Because I’m worth it. And so are you. If you are struggling, please don’t be ashamed or embarrassed to seek out help. You are worth it!

 

Emotions

I have been trying to write all week. I just can’t seem to focus. I’m feeling overwhelmed with grief, sadness, depression, worry, gratefulness, and so many other emotions lately. It’s hard to concentrate when so many things are going through your mind, constantly.

Depression is probably my biggest enemy this week. Since my pain level has been so high, I’ve had a hard time getting around. It seems that it won’t be long and I won’t be able to walk at all. Then what happens? I try not to think about it. It doesn’t seem to matter to the doctors I’ve seen. They just don’t seem to understand the gravity of my situation. They see my situation on paper, Xrays, MRI’s, etc., but they don’t see ME.

I am still grieving the life I once had. The life that I should have had after my kids were grown has changed into a life of chronic pain, depression, and mobility issues. Not too long ago, I started seeing a light at the end of the tunnel. I thought I was finally going to get some help. That idea was shattered like always.

I do have things in my life to be happy about and wonderful things to be grateful for. It’s hard to see those things sometimes because when you’re in constant pain, it over-rides everything. Your world seems to be THE PAIN. Everything you do revolves around THE PAIN. Getting groceries, going out with friends, hanging out with family, spending time with the grandkids….all revolve around the pain level of the day.

I’m very grateful to my friends and family who are praying for me. My circle is small but at least I know who my real friends are. Some of those friends are people I have never met but I trust them more than most people.
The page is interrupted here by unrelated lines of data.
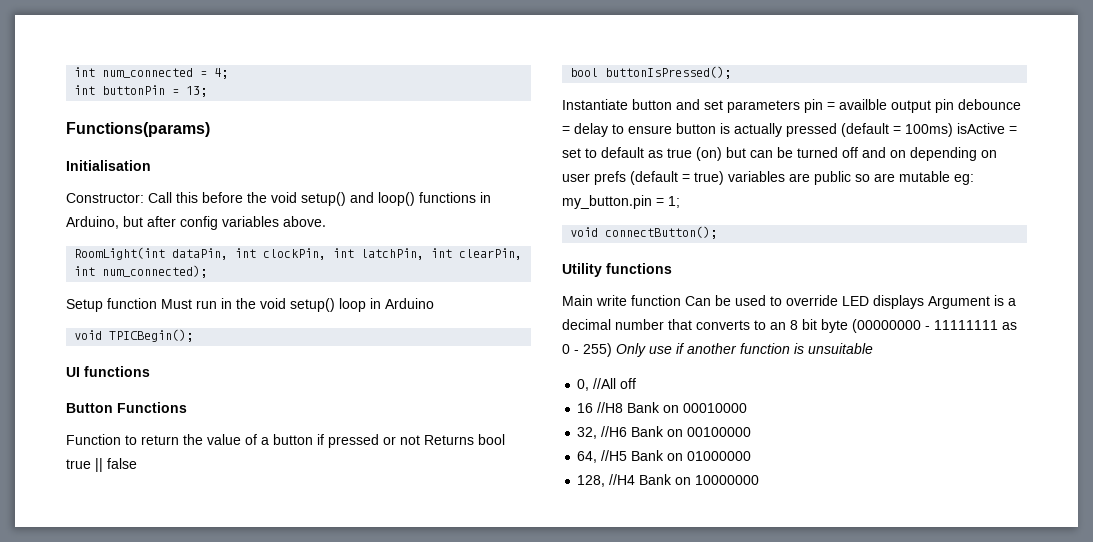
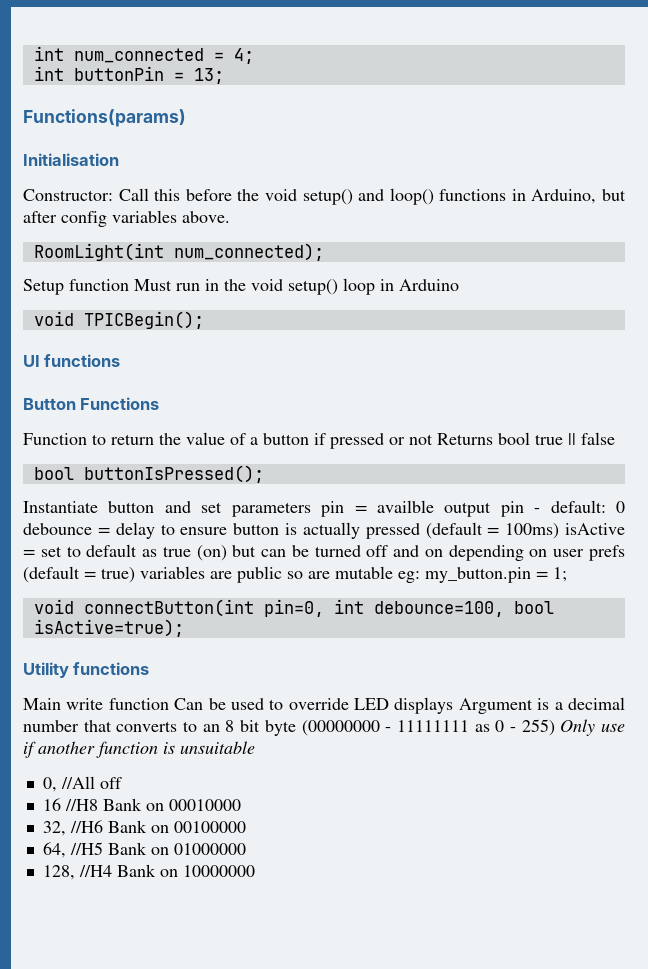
- RoomLight(int dataPin, int clockPin, int latchPin, int clearPin, int num_connected);
+ RoomLight(int num_connected);
- Instantiate button and set parameters pin = availble output pin debounce = delay to ensure button is actually pressed (default = 100ms) isActive = set to default as true (on) but can be turned off and on depending on user prefs (default = true) variables are public so are mutable eg: my_button.pin = 1;
+ Instantiate button and set parameters pin = availble output pin - default: 0 debounce = delay to ensure button is actually pressed (default = 100ms) isActive = set to default as true (on) but can be turned off and on depending on user prefs (default = true) variables are public so are mutable eg: my_button.pin = 1;
- void connectButton();
+ void connectButton(int pin=0, int debounce=100, bool isActive=true);

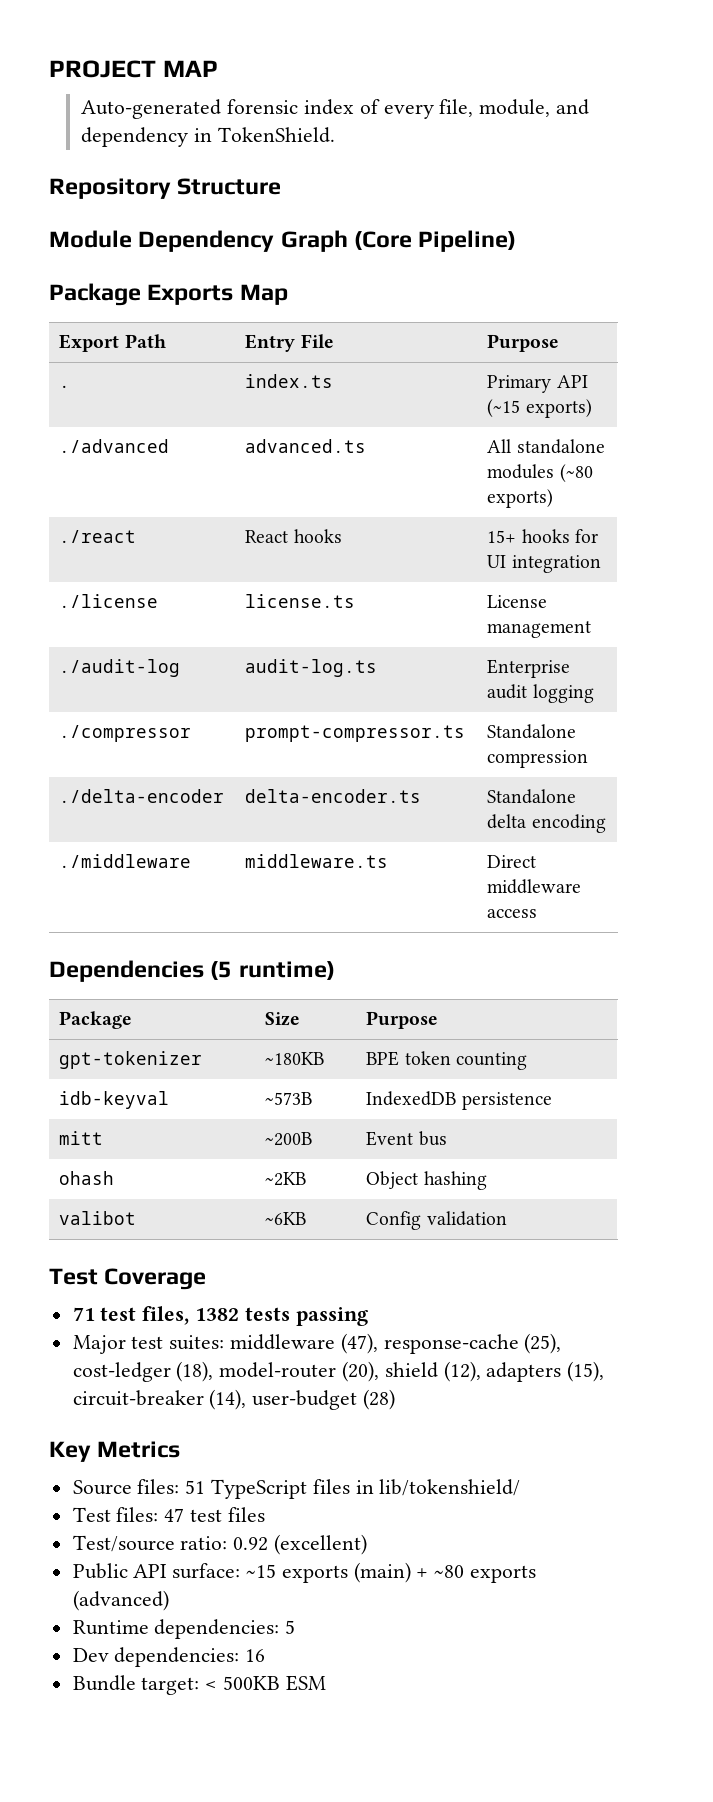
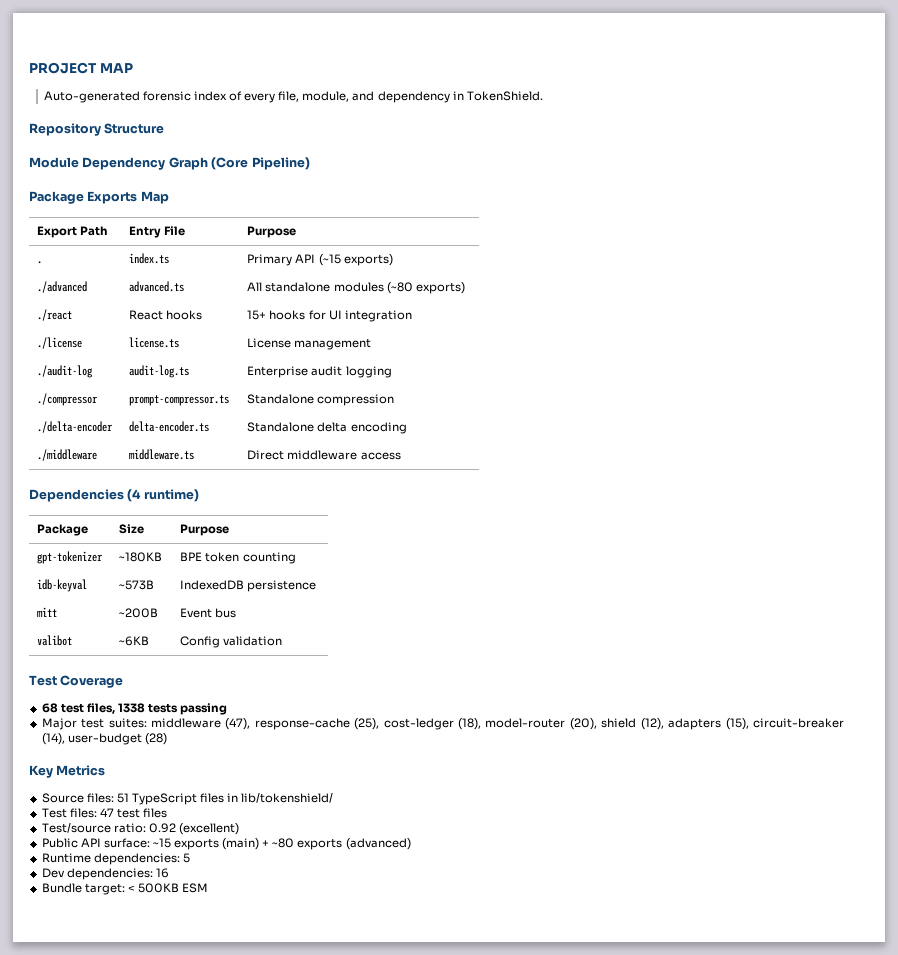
- Dependencies (5 runtime)
+ Dependencies (4 runtime)
- ohash | ~2KB | Object hashing
- 71 test files, 1382 tests passing
+ 68 test files, 1338 tests passing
They are not just friends; they are family and very close to my heart.

Only my friends and family who have chronic illnesses truly understand how difficult life can be. They understand how sadness can overcome you. They understand how much you want to do something and they know why you can’t. Those who do not suffer from a chronic illness have no idea how hard it is to stay positive — but yet they tell me to “Stay positive” all the time. Maybe it’s because they don’t know what else to say, but I wish they wouldn’t say anything at all. I know they mean well, so I don’t hold it against them.

All I can do at the moment is hope that next week is better.

Suffering With Chronic Pain

Most people don’t understand chronic pain and how it affects a person’s life. They will never understand until it happens to them. I don’t wish that on anyone! Most chronic pain sufferers have at least one well-meaning friend who is always trying to find a cure for their ailment or pain. The effort is much appreciated but it’s all in vain. Most of us with chronic pain have tried just about everything…because…do you think we WANT to live with debilitating pain? Of course we don’t! We have tried almost everything we can to make our lives more bearable, to no avail.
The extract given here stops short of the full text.